К первому виду опеки Сахаров давно привык и считал ее правомерной. Когда, после отчисления из Средмаша, близкий коллега спросил его: «Как вы думаете, за вами есть «хвост»?» — Сахаров ответил: «Обязательно должен быть. Ведь должна быть уверенность в том, что я не пошел в американское посольство»57. Не собираясь нарушать давно взятое на себя обязательство не раскрывать государственные секреты, он признавал за государством право охранять их.
Не беспокоился он и о политическом надзоре: «Нам нечего скрывать, мы не занимаемся тайной деятельностью и не хотим тратить душевные силы, чтобы думать об армии этих высокооплачиваемых «наблюдателей». У него было на что тратить свои душевные силы. В мае 1970 года Сахаров впервые соприкоснулся с новой формой усмирения вольномыслия — насильным заключением в психиатрическую больницу-тюрьму. Так пытались усмирить Петра Григоренко и Жореса Медведева.

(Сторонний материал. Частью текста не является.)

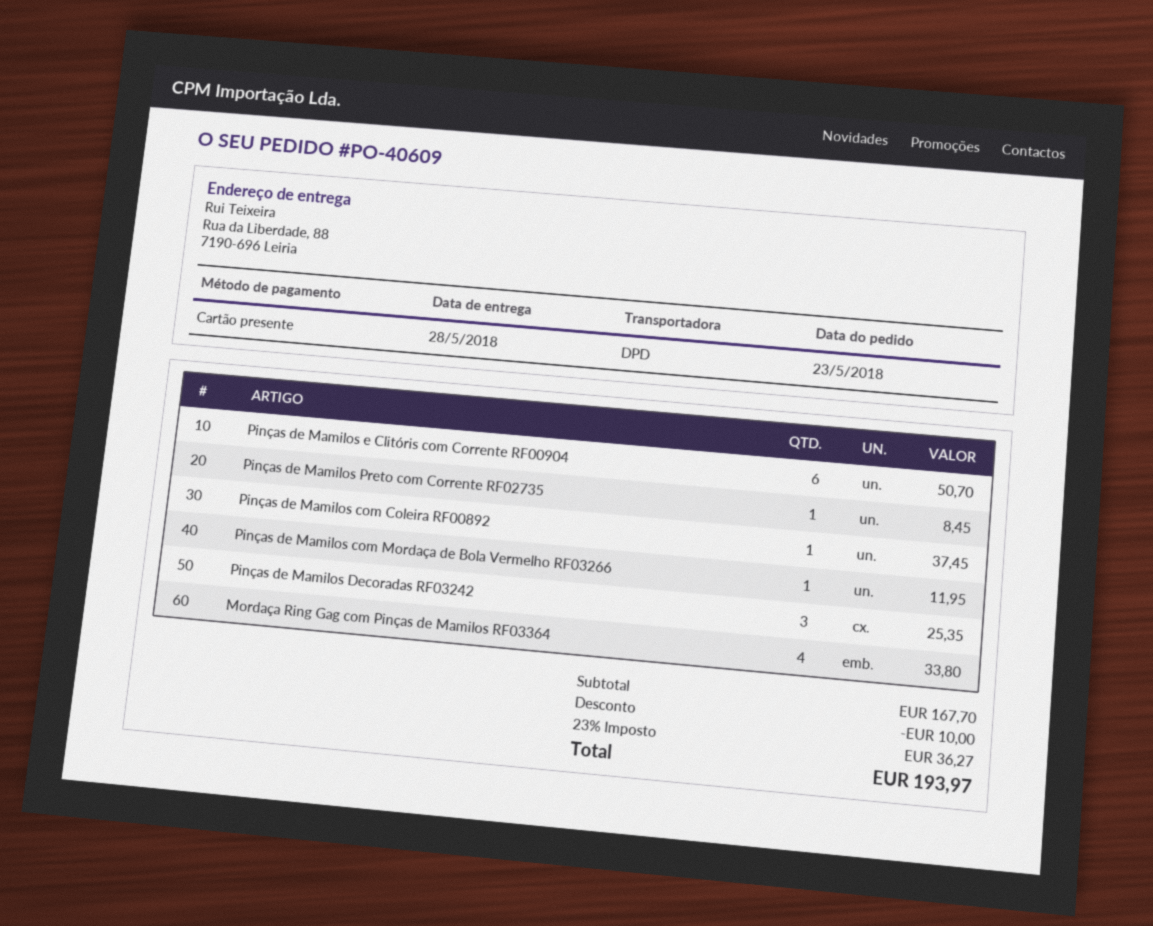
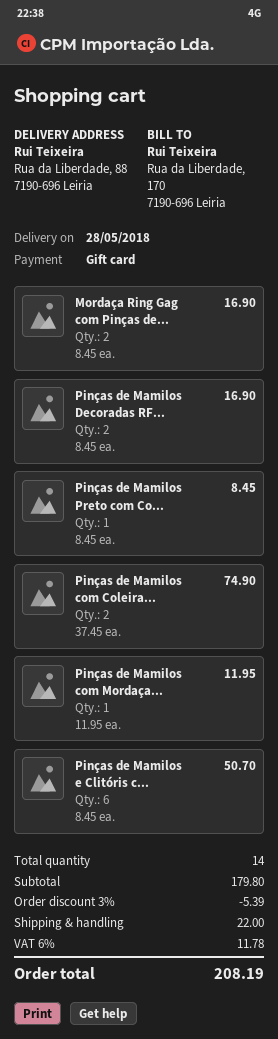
Pinças de Mamilos com Coleira RF00892: 1 for 37.45 -> 2 for 74.90
Pinças de Mamilos Decoradas RF03242: 3 for 25.35 -> 2 for 16.90
Mordaça Ring Gag com Pinças de Mamilos RF03364: 4 for 33.80 -> 2 for 16.90
subtotal: 167.70 -> 179.80
discount: 10.00 -> 5.39
shipping: none -> 22.00
tax: 23% = 36.27 -> 6% = 11.78
total: 193.97 -> 208.19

Петра Григоренко, «человека удивительной судьбы, мужества и доброты», генерала, разжалованного за вольномыслие, Сахаров тогда еще лично не знал, но читал его самиздатскую работу об ответственности Сталина за поражения в начале войны. Советский генерал, украинец по рождению, принял к сердцу участь крымских татар — оптом репрессированных при Сталине и лишенных возможности вернуться на свою родину. Его арестовали во время судебного процесса над крымско-татарскими активистами, и Сахаров подписал ходатайство о его освобождении.
Биолог Жорес Медведев, занимавшийся историей лысенковщины, пришел к Сахарову еще в 1964 году, сразу после сенсационного выступления физика против Лысенко в Академии наук. Жорес познакомил Сахарова со своим братом-историком Роем. А в мае 1970 года Рой сообщил Сахарову, что Жореса насильно поместили в психиатрическую больницу — на основании анализа «его произведений, как якобы доказывающих раздвоение личности (и биология, и политика)». На таком основании психически больным можно объявить всякого, интересующегося чем-либо кроме своих служебных обязанностей.
Сахаров, по его выражению, «ринулся в бой». В зале заседаний проходившей тогда конференции по генетике он написал на доске: «Я, Сахаров А. Д., собираю подписи под обращением в защиту биолога Жореса Медведева, насильно и беззаконно помещенного в психиатрическую больницу за его публицистические выступления. Обращаться ко мне в перерыве заседания и по моему домашнему адресу». Далее шли адрес и телефон.
Правозащитная инициатива физика увенчалась полным успехом — через несколько недель биолога-публициста освободили. Не менее важно для Сахарова было увидеть отзывчивых людей — и тех, кто подписал его обращение, и тех, кто в иных формах защищал репрессированного (как, например, академики Капица и Астауров). А личным жизненным успехом Сахарова стало обретение им друзей-единомышленников, с которыми он тогда познакомился.
За год до знакомства его будущие друзья образовали «Инициативную группу по защите прав человека в СССР». За два года до знакомства — и практически одновременно с сахаровскими «Размышлениями…» — родилась «Хроника текущих событий», самиздатский журнал о фактах нарушения прав человека в СССР. Первым редактором «Хроники» была поэтесса Наталья Горбаневская. Каждый номер журнала начинался отрывком из «Всеобщей декларации прав человека» о праве на интеллектуальную свободу — свободу придерживаться своих убеждений, искать, получать и распространять информацию любыми средствами. Это право Сахаров ввел в название «Размышлений…», и нарушение именно этого права заставило секретного физика выйти из закрытого мира в открытый.
Тогда, на рубеже 1970-х годов, оформилось движение за права человека в СССР, основанное на действиях с помощью гласности в рамках писаных законов и независимо от всех законов неписаных. Принципы эти, предложенные Александром Есениным-Вольпиным и проверенные на митингах у памятника Пушкину в День Конституции, очень нравились Сахарову — они делали правозащиту делом государственной важности и не столь отпугивающим, как прямая оппозиция властям.